[Exercise data — start]
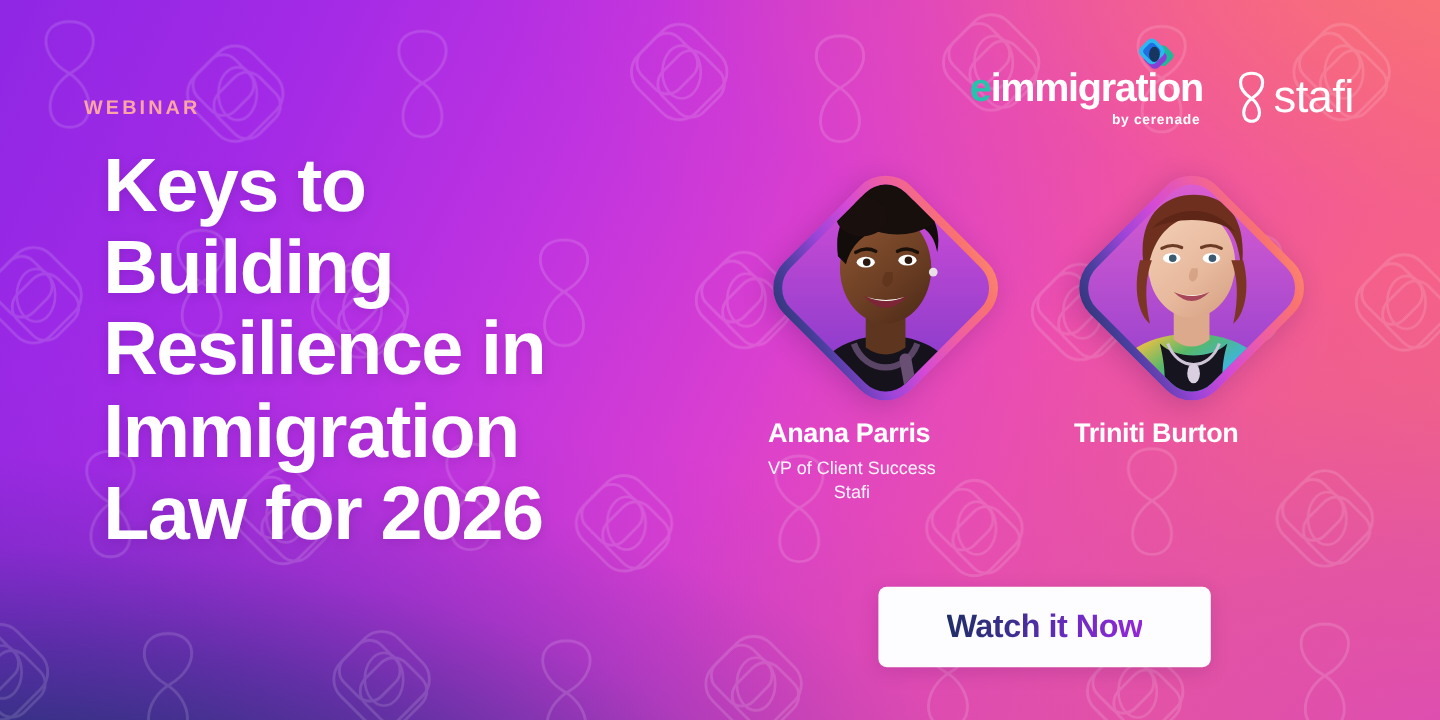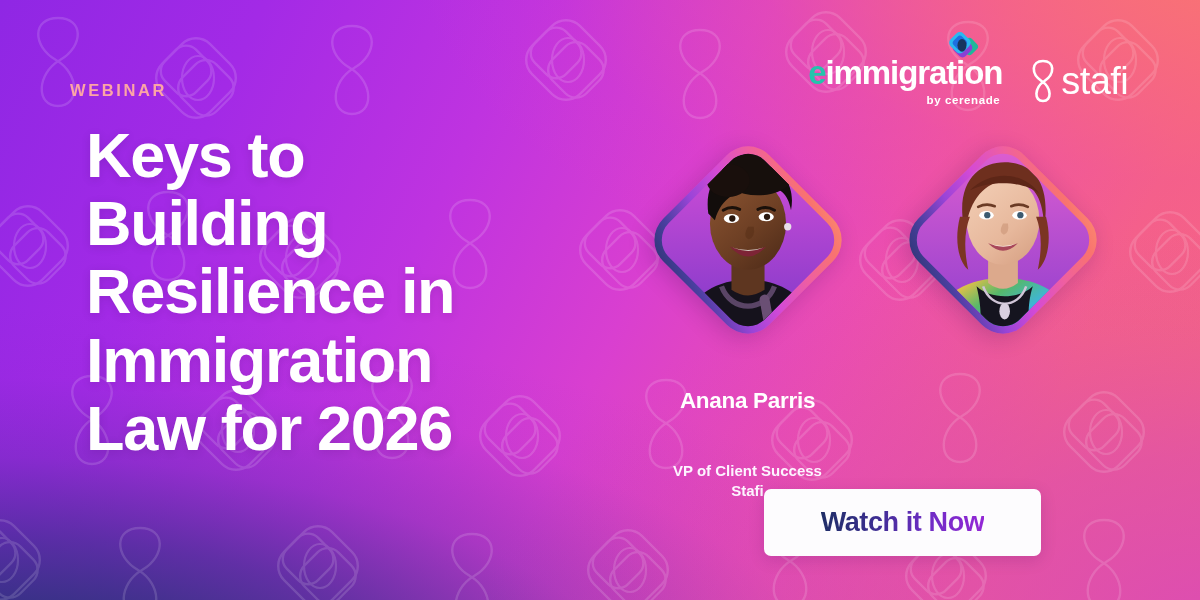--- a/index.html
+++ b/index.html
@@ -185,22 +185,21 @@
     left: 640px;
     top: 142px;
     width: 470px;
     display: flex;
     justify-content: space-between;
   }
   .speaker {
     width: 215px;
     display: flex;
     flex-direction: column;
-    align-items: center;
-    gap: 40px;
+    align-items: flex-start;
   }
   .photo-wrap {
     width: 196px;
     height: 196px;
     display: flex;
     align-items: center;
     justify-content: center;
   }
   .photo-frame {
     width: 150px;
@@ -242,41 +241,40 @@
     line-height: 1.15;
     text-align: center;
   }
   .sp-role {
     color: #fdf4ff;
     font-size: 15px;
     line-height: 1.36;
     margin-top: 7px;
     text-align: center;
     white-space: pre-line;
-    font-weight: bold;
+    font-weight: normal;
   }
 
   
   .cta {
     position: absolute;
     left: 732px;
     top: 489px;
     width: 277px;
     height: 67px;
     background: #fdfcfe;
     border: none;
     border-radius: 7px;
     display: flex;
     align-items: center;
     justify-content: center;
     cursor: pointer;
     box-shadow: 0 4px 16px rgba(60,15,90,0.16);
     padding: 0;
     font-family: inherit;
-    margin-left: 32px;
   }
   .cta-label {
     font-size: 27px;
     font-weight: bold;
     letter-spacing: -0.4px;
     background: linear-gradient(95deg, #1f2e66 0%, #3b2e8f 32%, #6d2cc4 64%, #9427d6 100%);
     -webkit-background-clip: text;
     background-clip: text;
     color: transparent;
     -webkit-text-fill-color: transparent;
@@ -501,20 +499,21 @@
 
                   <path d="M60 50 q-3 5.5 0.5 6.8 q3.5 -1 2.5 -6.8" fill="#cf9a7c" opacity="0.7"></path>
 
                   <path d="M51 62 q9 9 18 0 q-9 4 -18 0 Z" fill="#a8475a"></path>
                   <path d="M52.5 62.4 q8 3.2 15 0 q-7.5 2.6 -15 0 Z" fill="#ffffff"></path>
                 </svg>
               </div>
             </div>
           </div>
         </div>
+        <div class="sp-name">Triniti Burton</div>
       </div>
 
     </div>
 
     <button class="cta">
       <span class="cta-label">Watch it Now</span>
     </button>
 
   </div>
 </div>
[Exercise data — finish]
*Task prompt*. What is needed is a verbatim copy of every line in the records above from the one containing "width: 150px;" down to the one containing "top: 489px;", both included, and nothing more.

*Exercise output*.
     width: 150px;
@@ -242,41 +241,40 @@
     line-height: 1.15;
     text-align: center;
   }
   .sp-role {
     color: #fdf4ff;
     font-size: 15px;
     line-height: 1.36;
     margin-top: 7px;
     text-align: center;
     white-space: pre-line;
-    font-weight: bold;
+    font-weight: normal;
   }
 
   
   .cta {
     position: absolute;
     left: 732px;
     top: 489px;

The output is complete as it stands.